Патриотизм… какая странная мания.

— Послушай, Джефф, — сказала я. — Сегодня Рождество. И тебе, как истинному христианину, должно быть известно, что в этот праздник следует проявлять толерантность к окружающим, тем более если…

— Пожалуйста, не говори со мной, как с двенадцатилетним ребенком, — перебил он. — И не хватало еще, чтобы лекции о христианстве мне читал атеист.

— Я не атеистка. Я принадлежу к унитарной церкви.

— Это одно и то же.

После праздничного застолья все разошлись. Джефф и Шэннон поднялись к себе в спальню, Лиззи укатила с друзьями в популярный у молодых профессионалов ночной бар Портленда, а Дэн пошел смотреть программу «Вечерней строкой». Со мной в гостиной остался лишь отец, который расположился у камина и с грустным видом потягивал виски. («Мой врач говорит, что один стаканчик в день улучшает кровоток».)

— Тебе не кажется, что старость особенно печальна не только предчувствием скорого конца, но и осознанием того, что мир окончательно отвернулся от тебя? — вдруг спросил он.

— Разве не к каждому человеку в определенном возрасте приходят такие мысли? — ответила я вопросом на вопрос.

— Наверное, — согласился он, глотнув виски. — Думаю, любая жизнь сродни политической карьере. В лучшем случае заканчивается сожалением, в худшем — неудачей.
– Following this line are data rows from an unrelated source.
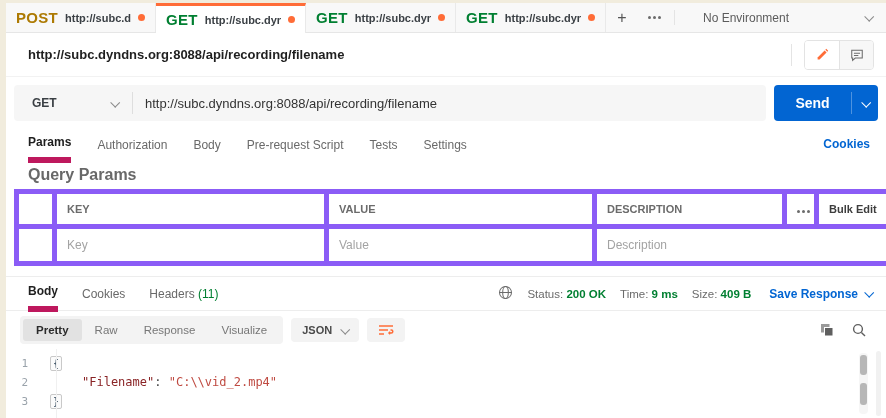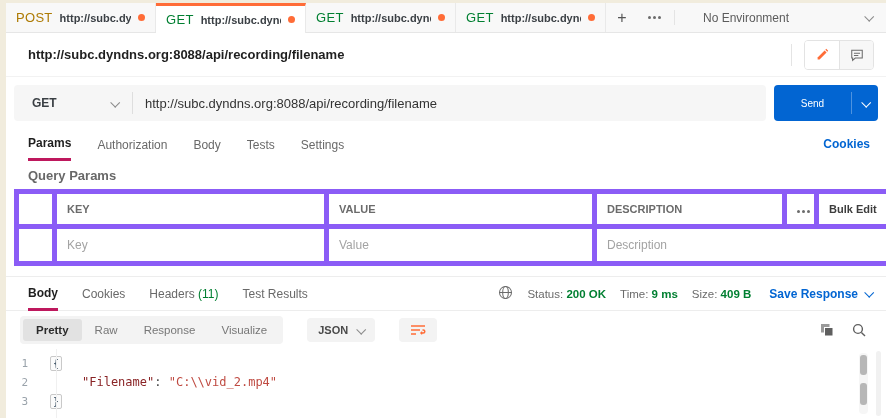--- a/index.html
+++ b/index.html
@@ -14,7 +14,7 @@
   .tabbar { height:30px; background:#f8f8f8; border-bottom:1px solid #e6e6e6; display:flex; align-items:stretch; flex-shrink:0; }
   .tab { width:150px; display:flex; align-items:center; gap:7px; padding:0 10px; border-right:1px solid #e9e9e9; cursor:pointer; overflow:hidden; }
   .tab.active { background:#fff; border-top:3px solid #ff6c37; margin-bottom:-1px; }
-  .tab .method { font-size:13px; font-weight:400; letter-spacing:.3px; flex-shrink:0; }
+  .tab .method { font-size:15px; font-weight:700; letter-spacing:.3px; flex-shrink:0; }
   .m-get  { color:#007f31; }
   .m-post { color:#ad7a03; }
   .tab .tab-title { font-size:11px; font-weight:600; color:#3b4045; white-space:nowrap; overflow:hidden; flex:1; }

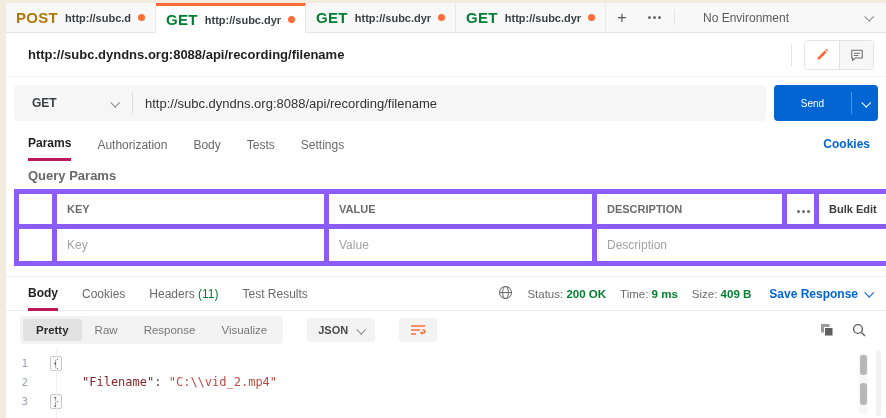--- a/index.html
+++ b/index.html
@@ -47,7 +47,7 @@
   .url-sep { width:1px; height:22px; background:#dedede; }
   .url-text { padding-left:12px; font-size:13px; color:#333; flex:1; cursor:text; }
   .send-btn { width:104px; height:36px; background:#0265d2; border-radius:4px; display:flex; color:#fff; cursor:pointer; }
-  .send-main { flex:1; display:flex; align-items:center; justify-content:center; font-size:10px; font-weight:400; }
+  .send-main { flex:1; display:flex; align-items:center; justify-content:center; font-size:14px; font-weight:700; }
   .send-sep { width:1px; background:rgba(255,255,255,.3); margin:7px 0; }
   .send-caret { width:26px; display:flex; align-items:center; justify-content:center; }
   .send-caret .chev { border-color:#fff; }

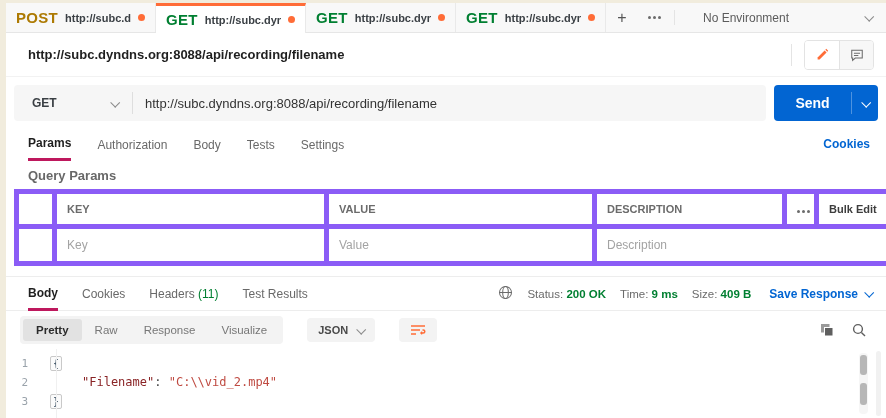--- a/index.html
+++ b/index.html
@@ -55,7 +55,7 @@
   
   .req-tabs { height:34px; display:flex; align-items:center; gap:26px; padding:0 16px 0 22px; font-size:12px; color:#696969; flex-shrink:0; }
   .req-tab { cursor:pointer; white-space:nowrap; padding:9px 0 8px 0; }
-  .req-tab.active { color:#1f1f1f; font-weight:600; border-bottom:3px solid #be185d; }
+  .req-tab.active { color:#1f1f1f; font-weight:600; border-bottom:6px solid #be185d; }
   .count { color:#007f31; }
   .cookies-link { margin-left:auto; color:#0265d2; font-weight:600; font-size:12px; cursor:pointer; }
 

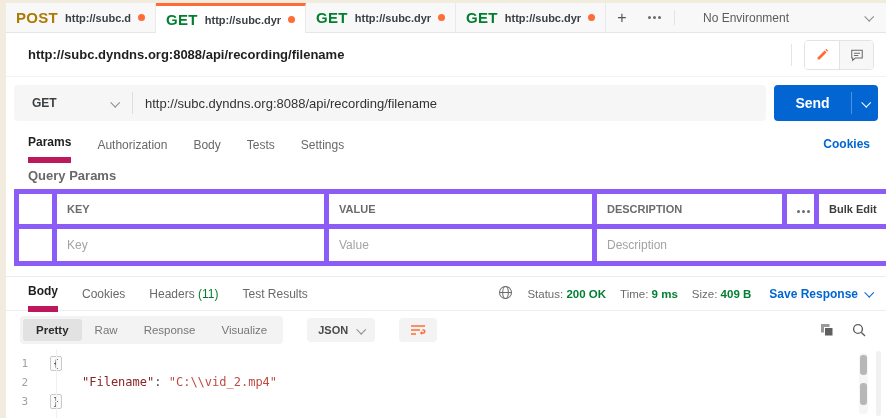--- a/index.html
+++ b/index.html
@@ -194,6 +194,7 @@
       <span class="req-tab active">Params</span>
       <span class="req-tab">Authorization</span>
       <span class="req-tab">Body</span>
+      <span class="req-tab">Pre-request Script</span>
       <span class="req-tab">Tests</span>
       <span class="req-tab">Settings</span>
       <span class="cookies-link">Cookies</span>

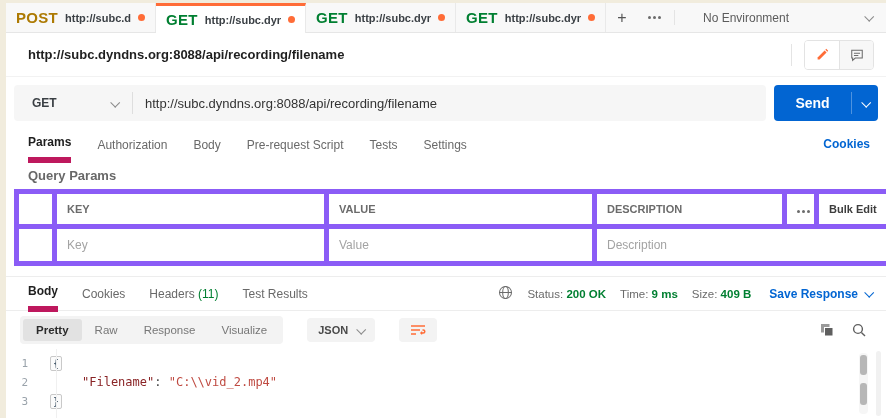--- a/index.html
+++ b/index.html
@@ -60,7 +60,7 @@
   .cookies-link { margin-left:auto; color:#0265d2; font-weight:600; font-size:12px; cursor:pointer; }
 
   
-  .qp-label { height:28px; display:flex; align-items:center; padding-left:22px; font-size:13px; font-weight:600; color:#686868; flex-shrink:0; }
+  .qp-label { height:28px; display:flex; align-items:center; padding-left:22px; font-size:16px; font-weight:600; color:#686868; flex-shrink:0; }
   table.qp { border-collapse:collapse; margin-left:8px; width:872px; table-layout:fixed; flex-shrink:0; }
   table.qp th, table.qp td { border:5px solid #8b5cf6; }
   table.qp th { font-size:11px; font-weight:700; color:#6b6b6b; text-align:left; padding:9px 10px; }

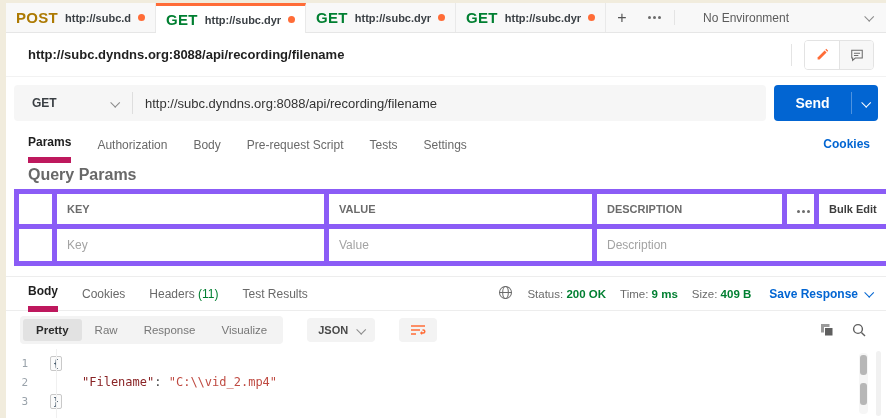--- a/index.html
+++ b/index.html
@@ -229,7 +229,6 @@
         <span class="req-tab active">Body</span>
         <span class="req-tab">Cookies</span>
         <span class="req-tab"><span>Headers</span> <span class="count">(11)</span></span>
-        <span class="req-tab">Test Results</span>
         <div class="resp-meta">
           <span class="ico">
             <svg width="15" height="15" viewBox="0 0 16 16" fill="none" stroke="#6b6b6b" stroke-width="1.1">

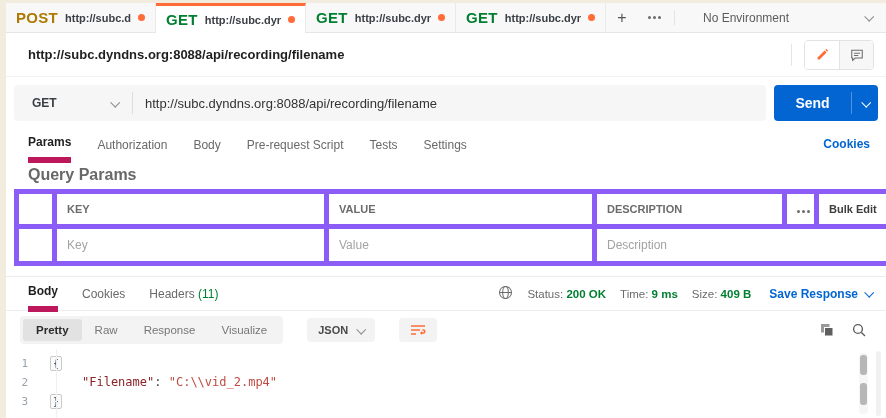--- a/index.html
+++ b/index.html
@@ -83,7 +83,7 @@
   .save-resp { color:#0265d2; font-weight:700; font-size:12px; display:flex; align-items:center; gap:7px; cursor:pointer; padding-left:4px; }
   .save-resp .chev { border-color:#0265d2; }
 
-  .pretty-bar { height:38px; display:flex; align-items:center; gap:24px; padding:0 14px; flex-shrink:0; }
+  .pretty-bar { height:38px; display:flex; align-items:center; gap:8px; padding:0 14px; flex-shrink:0; }
   .seg { background:#f3f3f3; border-radius:4px; display:flex; padding:3px; }
   .seg-item { padding:5px 13px; font-size:11.5px; color:#777; border-radius:3px; cursor:pointer; white-space:nowrap; }
   .seg-item.active { background:#e2e2e2; color:#2b2b2b; font-weight:600; }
— Ты сегодня склонен к меланхолии, — заметила я.

— Сыночка своего благодари. Что случилось с этим мальчиком?

— Этому мальчику скоро тридцать, и он считает, что знает ответы на все вопросы.

— Убежденность — опасная штука.

— Но у тебя тоже всю жизнь были сильные убеждения, отец.
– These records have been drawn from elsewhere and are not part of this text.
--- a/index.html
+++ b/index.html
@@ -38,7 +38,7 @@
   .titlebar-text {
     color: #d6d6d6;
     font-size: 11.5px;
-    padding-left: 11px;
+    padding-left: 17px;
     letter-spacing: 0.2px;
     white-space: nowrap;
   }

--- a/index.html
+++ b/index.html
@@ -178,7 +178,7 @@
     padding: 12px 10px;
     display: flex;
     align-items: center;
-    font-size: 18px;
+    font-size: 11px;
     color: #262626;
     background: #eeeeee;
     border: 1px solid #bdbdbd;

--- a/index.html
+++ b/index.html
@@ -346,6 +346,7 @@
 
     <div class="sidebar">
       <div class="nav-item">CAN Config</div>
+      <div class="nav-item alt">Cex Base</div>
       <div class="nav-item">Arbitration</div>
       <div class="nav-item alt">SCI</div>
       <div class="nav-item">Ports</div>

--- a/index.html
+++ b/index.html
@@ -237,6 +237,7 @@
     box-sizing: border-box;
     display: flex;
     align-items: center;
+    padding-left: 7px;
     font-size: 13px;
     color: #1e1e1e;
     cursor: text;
— Верно, но я никогда не утверждал, что знаю ответы на все вопросы. Как бы то ни было, в те времена у нас были серьезные основания для выступлений против коррупционного правительства, развязавшего коррупционную войну. Сейчас у нас тоже есть законное недовольство коррупционным правительством, но никто не рвется на баррикады.

— Все слитком заняты тем, что делают деньги и тратят их, — сказала я.
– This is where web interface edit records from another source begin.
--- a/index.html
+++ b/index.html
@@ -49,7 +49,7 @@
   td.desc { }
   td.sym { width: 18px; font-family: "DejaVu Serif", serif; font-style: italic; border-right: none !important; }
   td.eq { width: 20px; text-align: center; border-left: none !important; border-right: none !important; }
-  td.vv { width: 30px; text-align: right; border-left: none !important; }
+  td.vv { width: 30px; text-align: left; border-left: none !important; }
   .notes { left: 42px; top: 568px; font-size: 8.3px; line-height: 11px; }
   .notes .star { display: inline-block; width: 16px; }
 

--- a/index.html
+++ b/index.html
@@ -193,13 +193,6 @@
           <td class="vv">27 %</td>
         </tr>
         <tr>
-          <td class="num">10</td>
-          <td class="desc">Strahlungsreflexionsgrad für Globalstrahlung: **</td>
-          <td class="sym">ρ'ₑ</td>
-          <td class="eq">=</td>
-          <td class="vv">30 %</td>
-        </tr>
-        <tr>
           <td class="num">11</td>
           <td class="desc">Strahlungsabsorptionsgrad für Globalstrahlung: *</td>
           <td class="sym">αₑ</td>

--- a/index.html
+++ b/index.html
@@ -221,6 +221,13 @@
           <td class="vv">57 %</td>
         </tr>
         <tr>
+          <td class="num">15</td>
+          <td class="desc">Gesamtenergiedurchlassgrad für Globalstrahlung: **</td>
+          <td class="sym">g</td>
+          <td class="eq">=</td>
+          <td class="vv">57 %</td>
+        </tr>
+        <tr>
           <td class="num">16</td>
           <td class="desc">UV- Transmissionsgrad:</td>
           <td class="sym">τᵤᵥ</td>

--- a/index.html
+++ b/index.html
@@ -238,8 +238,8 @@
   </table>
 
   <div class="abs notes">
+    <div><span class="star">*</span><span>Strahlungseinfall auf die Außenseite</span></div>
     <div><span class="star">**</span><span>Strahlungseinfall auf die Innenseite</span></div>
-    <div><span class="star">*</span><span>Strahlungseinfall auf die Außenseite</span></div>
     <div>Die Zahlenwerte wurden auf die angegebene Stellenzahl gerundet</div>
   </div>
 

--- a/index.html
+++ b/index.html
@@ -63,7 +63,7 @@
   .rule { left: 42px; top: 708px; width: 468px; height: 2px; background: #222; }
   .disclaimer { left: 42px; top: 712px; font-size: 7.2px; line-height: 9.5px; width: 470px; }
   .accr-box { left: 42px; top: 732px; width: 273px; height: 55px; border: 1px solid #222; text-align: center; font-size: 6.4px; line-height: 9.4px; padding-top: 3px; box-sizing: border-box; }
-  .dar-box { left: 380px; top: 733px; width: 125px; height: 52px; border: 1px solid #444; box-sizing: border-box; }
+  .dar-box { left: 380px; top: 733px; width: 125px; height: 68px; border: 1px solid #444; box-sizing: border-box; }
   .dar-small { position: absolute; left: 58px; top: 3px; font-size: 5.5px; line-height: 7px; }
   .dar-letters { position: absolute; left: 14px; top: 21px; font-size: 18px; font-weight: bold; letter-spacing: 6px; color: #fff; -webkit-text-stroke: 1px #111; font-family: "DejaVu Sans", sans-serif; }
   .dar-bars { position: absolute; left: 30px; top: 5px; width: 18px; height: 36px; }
— Тут ты права. Шопинг стал главной культурной составляющей нашего времени.

— Только не говори это Джеффу. Его компания — как бы это выразиться? — «крупнейший в мире корпоративный страховщик торговых точек». И он не потерпит ни одного грубого слова в их адрес, потому что, по его словам, они проводники здоровой американской идеологии потребления, бла-бла-бла…

— Он в самом деле презирает меня?

— Нет, пап. Он презирает твои политические взгляды. Но не принимай это на свой счет. Он презирает любого, кто не разделяет его убеждений. И я часто задаюсь вопросом: если бы мы воспитывали его в строгой вере, запрещали общаться с безбожниками, отправили учиться в жесткую военную школу…

— То сейчас он, возможно, читал бы Наоми Кляйн [53]

 и ходил на антиглобалистские марши, — сказал отец. — Да, кстати, мягких военных школ не бывает. Так что твоя «жесткая военная школа» — это тавтология…

— Узнаю педанта, — улыбнулась я.

— Ты сейчас говоришь, как твоя мать.

— Нет, она бы сказала: «Педант хренов»… Давно ты был у нее? — спросила я.

— Недели две назад. Все без изменений.

— Мне как-то не по себе, оттого что я редко выбираюсь к ней.

— Она все равно не узнает тебя, так какой смысл ехать? Я всего в двадцати минутах от госпиталя и то могу выдержать это испытание раз в две недели, не чаще. Честно говоря, если бы в нашей проклятой стране разрешили эвтаназию, я уверен, Дороти была бы счастлива покончить со всей этой канителью. Альцгеймер — это жестоко, черт возьми.

Я сглотнула подступившие слезы. Нахлынули воспоминания о последнем визите в частную лечебницу, где теперь жила мама. Хрупкая, сгорбленная старушка, она целыми днями сидела в кресле, устремив неподвижный взгляд в пустоту, не ведая, что творится вокруг, не узнавая ни одного лица. Она жила, но с мертвой душой и начисто выскобленной памятью, в которой не осталось и следа от прожитых семидесяти девяти лет. Ранняя стадия болезни Альцгеймера, которая проявилась у нее пять лет назад, напоминала постепенное погружение в темноту, когда короткие замыкания электрической цепи чередуются редкими вспышками света. И вот, года два назад, тоже в Рождество, наступил блэкаут. Отец вернулся домой из университета — он еще держал там свой офис — и обнаружил, что мамы больше нет. О, физически она присутствовала в комнате, но ее разум померк. Она не могла говорить, фокусировать взгляд и даже не реагировала на внешние раздражители — прикосновение или голос.